●ダークネス
兵庫県小野市は、ソロバンの生産地として知られる。
「電卓がなくなれば、ソロバンを使う人間が増えるはずだ。そうなれば、ソロバンの生産が盛んになるに違いない」
ご当地怪人──ソロバン怪人が言った。
顔を覆うのは、フルフェイスのヘルメット。その額には、着脱可能なソロバンが装着されていた。頭部以外は普通の格好。
「この街で生まれたソロバンが、全国で流通する。それすなわち、ソロバンによる支配! 早速、電卓を破壊しに行こう!」
電卓以外にも計算可能な機械はあるが……その事に気付いていないようだ。
「この地は、ソロバン王国となるのだ! ……いや、もっとグローバルな名前の方がいいかもしれん。グローバルな名前か……」
悩むソロバン怪人の近くを、頭のよさそうな眼鏡の小学生が通りかかった。
「そこの賢そうな少年」
「確かに、僕は賢い少年ですが。貴方は変質者ですか?」
「変質者ではない、ご当地怪人だ。賢い少年よ、王国は英語だと何と言うのだ?」
「キングダムじゃないですか」
「キングダムか。礼を言うぞ、賢い少年。計算する時は、電卓ではなく、ソロバンを使用するがいい。では、さらばだ。──さて、電卓を破壊しようではないか。ソロバンキングダムを築くために!」
常儀・文具(バトル鉛筆・d25406)が、算盤《滑空具足》の手入れをしている。ソロバン型のエアシューズだ。
そこで、ふと思った。ソロバンのご当地怪人がいるかもしれないと。
次に彼は、電卓《自動小銃》に目を向けた。それは、計算機能を搭載したバスターライフルである。
彼は思った。ソロバンのご当地怪人がいるなら、電卓を目の敵にするのではないかと。
文具は、その予想をエクスブレインに話してみる事にした。
●教室にて
「実は私、ラグナロクでもあるんです」
野々宮・迷宵(高校生エクスブレイン・dn0203)の他にも、ラグナロク兼エクスブレインはいる。ある少年には料理の声が聞こえ、ある少女は百発百中の占いを行う。
「私にも、特殊な能力があるかもしれません。まず、このソロバンに私のラグナロクパワー的なものを注入します。ほわあああああああっ! はい、注入完了です!(多分)」
教卓の上にソロバンを立てて「このソロバンが倒れた先に、敵がいるはずです」と手を放すと、ソロバンは北側に倒れ込んだ。
「兵庫県はそっちじゃ……。ど、どうやら、まだ私の特殊能力が覚醒する時ではないようですね……」
しょんぼりしながら黒板に地図を張った迷宵は、普通に説明する事にした。
「常儀くんが予想した通り、ソロバン怪人がいました。敵がいるのは兵庫県小野市です」
と、ソロバンの角で小野市を示す。
「敵は、街中の電卓を破壊しようとしています」
破壊対象は電卓に限られており、ケータイやレジなどは対象外。そのため、それほど大きな被害にはなっていない。あくまでも、現時点では。
代わりにソロバンを置いたりはせず、ただ壊すだけ。
「皆さんは、このお店に行ってください」
複数の店舗が入った商業施設である。電卓も売っているだろう。
「敵と接触する時間帯は、早朝になります」
開店準備も始まらないような時間帯で、客どころか従業員もいない。
「……敵は、開店時間まで駐車場で待っているみたいです」
ダークネスの腕力なら、扉をこじ開けて店内に侵入出来るはず。ところが、その事に気付かず、駐車場で待機しているとか。

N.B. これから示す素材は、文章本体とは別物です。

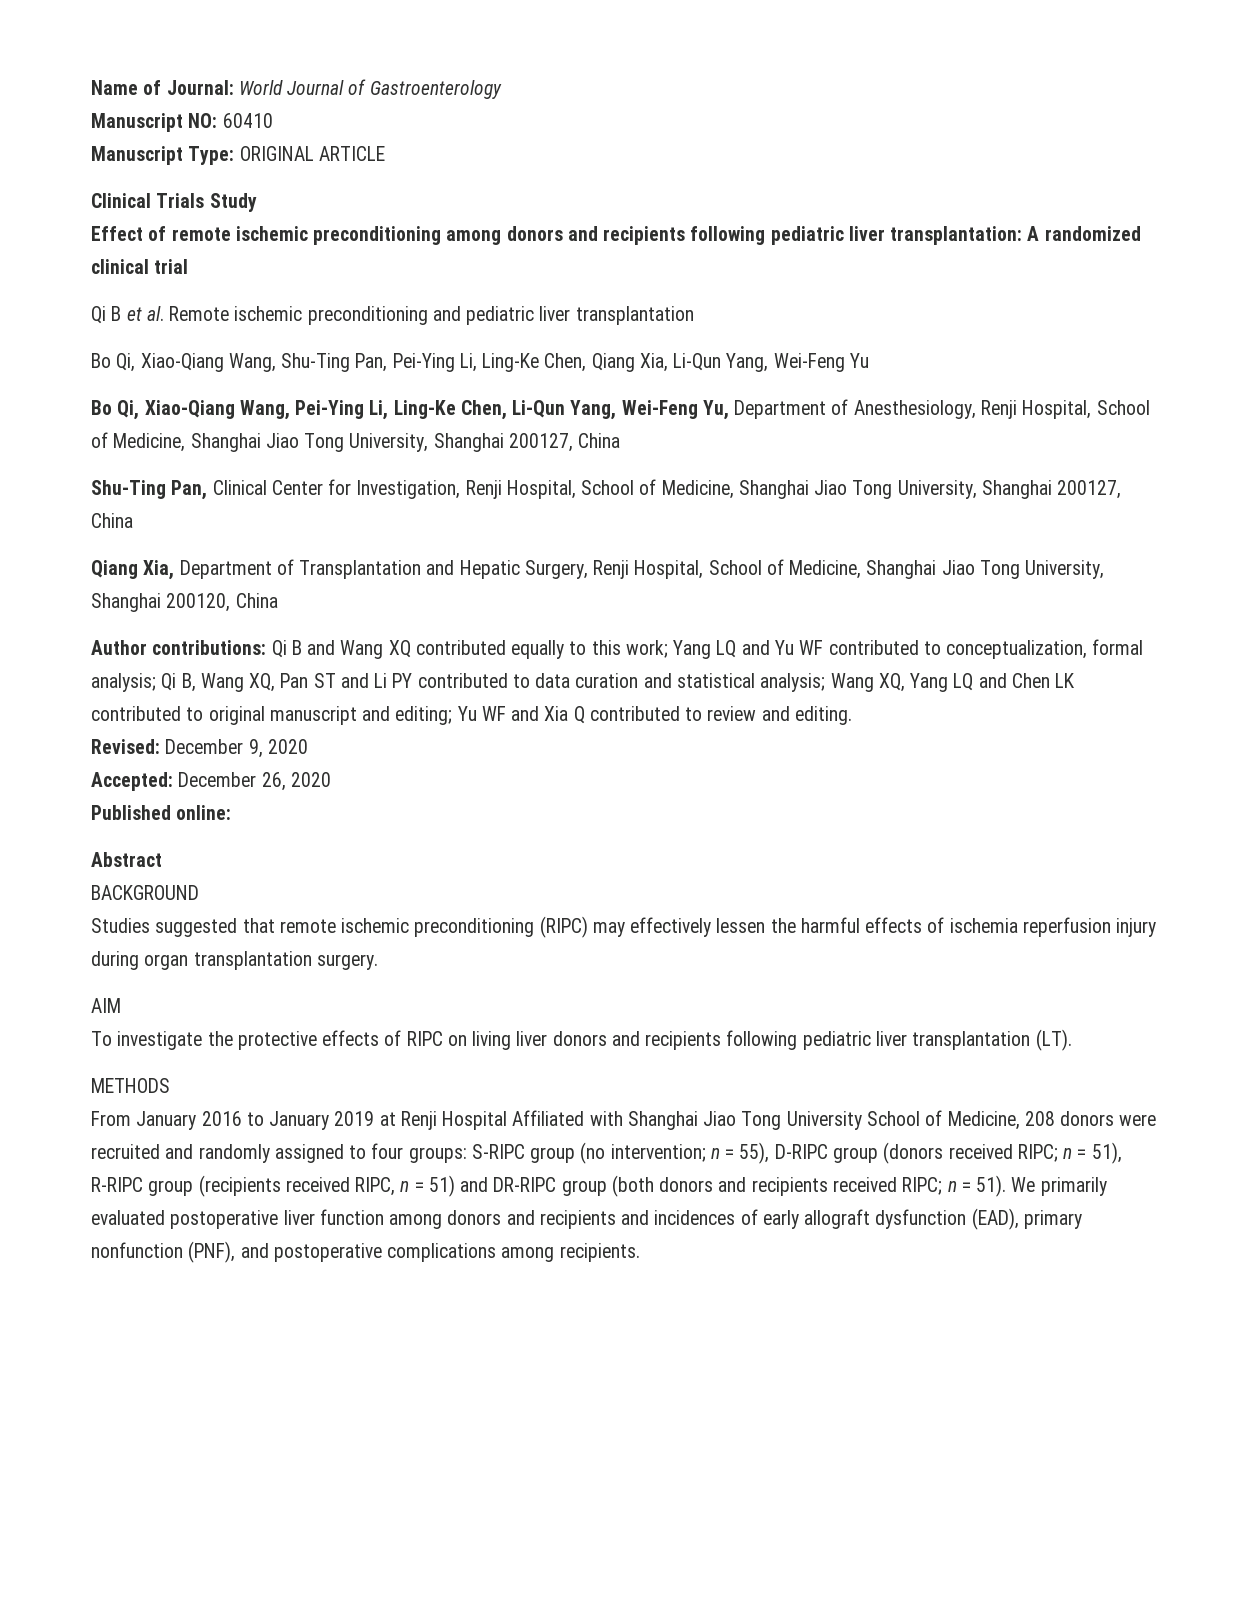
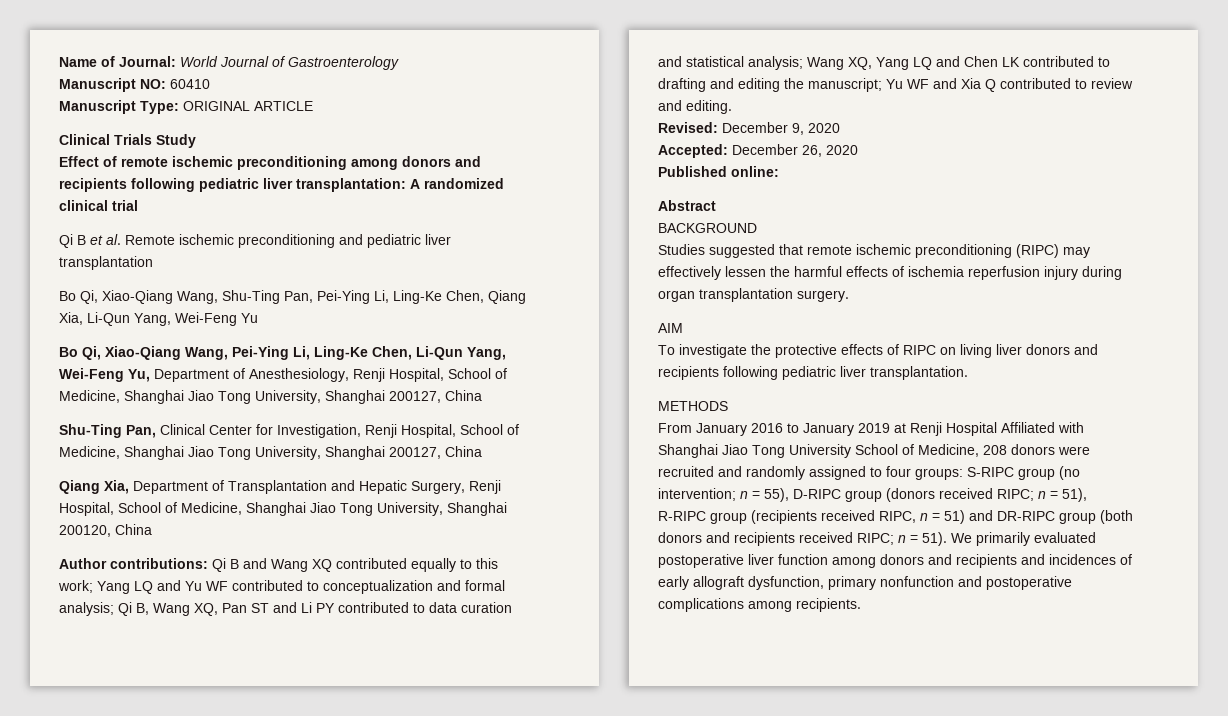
- Author contributions: Qi B and Wang XQ contributed equally to this work; Yang LQ and Yu WF contributed to conceptualization, formal analysis; Qi B, Wang XQ, Pan ST and Li PY contributed to data curation and statistical analysis; Wang XQ, Yang LQ and Chen LK contributed to original manuscript and editing; Yu WF and Xia Q contributed to review and editing.
+ Author contributions: Qi B and Wang XQ contributed equally to this work; Yang LQ and Yu WF contributed to conceptualization and formal analysis; Qi B, Wang XQ, Pan ST and Li PY contributed to data curation and statistical analysis; Wang XQ, Yang LQ and Chen LK contributed to drafting and editing the manuscript; Yu WF and Xia Q contributed to review and editing.
- To investigate the protective effects of RIPC on living liver donors and recipients following pediatric liver transplantation (LT).
+ To investigate the protective effects of RIPC on living liver donors and recipients following pediatric liver transplantation.
- We primarily evaluated postoperative liver function among donors and recipients and incidences of early allograft dysfunction (EAD), primary nonfunction (PNF), and postoperative complications among recipients.
+ We primarily evaluated postoperative liver function among donors and recipients and incidences of early allograft dysfunction, primary nonfunction and postoperative complications among recipients.

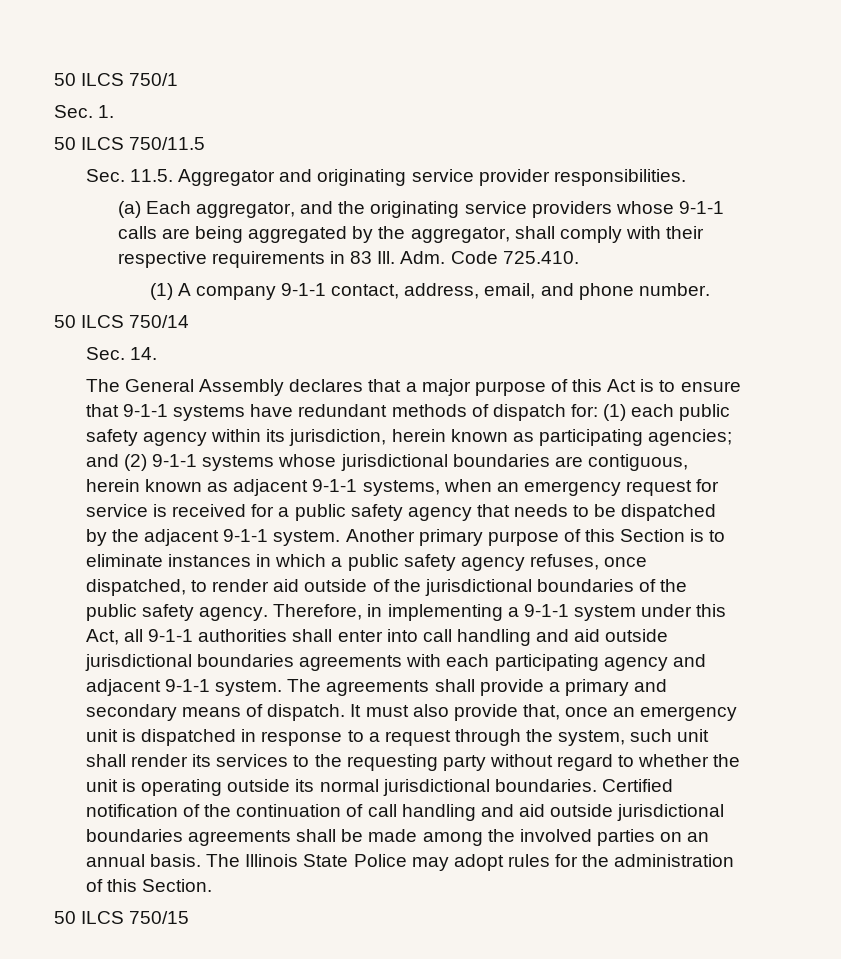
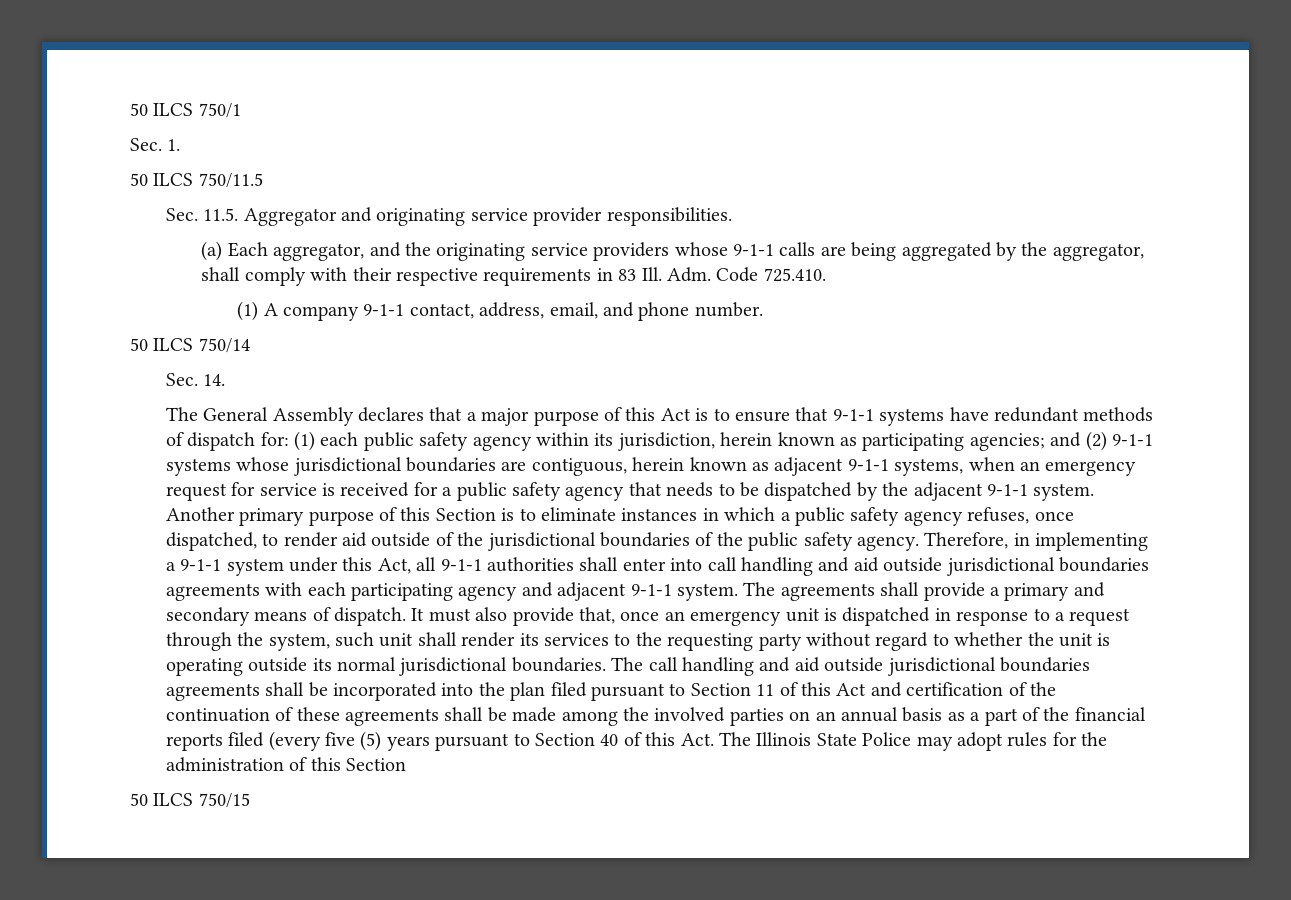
- Certified notification of the continuation of call handling and aid outside jurisdictional boundaries agreements shall be made among the involved parties on an annual basis. The Illinois State Police may adopt rules for the administration of this Section.
+ The call handling and aid outside jurisdictional boundaries agreements shall be incorporated into the plan filed pursuant to Section 11 of this Act and certification of the continuation of these agreements shall be made among the involved parties on an annual basis as a part of the financial reports filed (every five (5) years pursuant to Section 40 of this Act. The Illinois State Police may adopt rules for the administration of this Section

「敵が使うサイキックは、ご当地ビーム・ご当地ダイナミック・オーラキャノンです」
電卓好きやソロバン嫌いをアピールすると、攻撃されやすくなる恐れがある。
「皆さんの実力なら、確実に倒せる敵です。ソロバン怪人の灼滅、よろしくお願いします」
参加者 | |
---|---|
玄鳥・一浄(風戯ゑ・d00882) |
墨沢・由希奈(墨染直路・d01252) |
李白・御理(玩具修理者・d02346) |
ゼアラム・ヴィレンツィーナ(埼玉漢のヒーロー・d06559) |
イブ・コンスタンティーヌ(愛執エデン・d08460) |
白鳥・悠月(月夜に咲く華・d17246) |
神楽・識(ヤクザ系鉄パイプマイスター・d17958) |
常儀・文具(バトル鉛筆・d25406) |
●駐車場にて
ソロバン怪人が、早朝の駐車場で開店を待っている。
「そろばんとは、何か失われた魔法の道具だったように本で読んだ気がします」
李白・御理(玩具修理者・d02346)がイメージするソロバンは、浮遊する球の周囲を数多くの球が飛び回っている道具のようだ。まるで太陽系。
「御行儀良う待ってくれてたんやな」
玄鳥・一浄(風戯ゑ・d00882)が言ったのとほぼ同時に、ソロバン怪人も灼滅者たちに気付いた。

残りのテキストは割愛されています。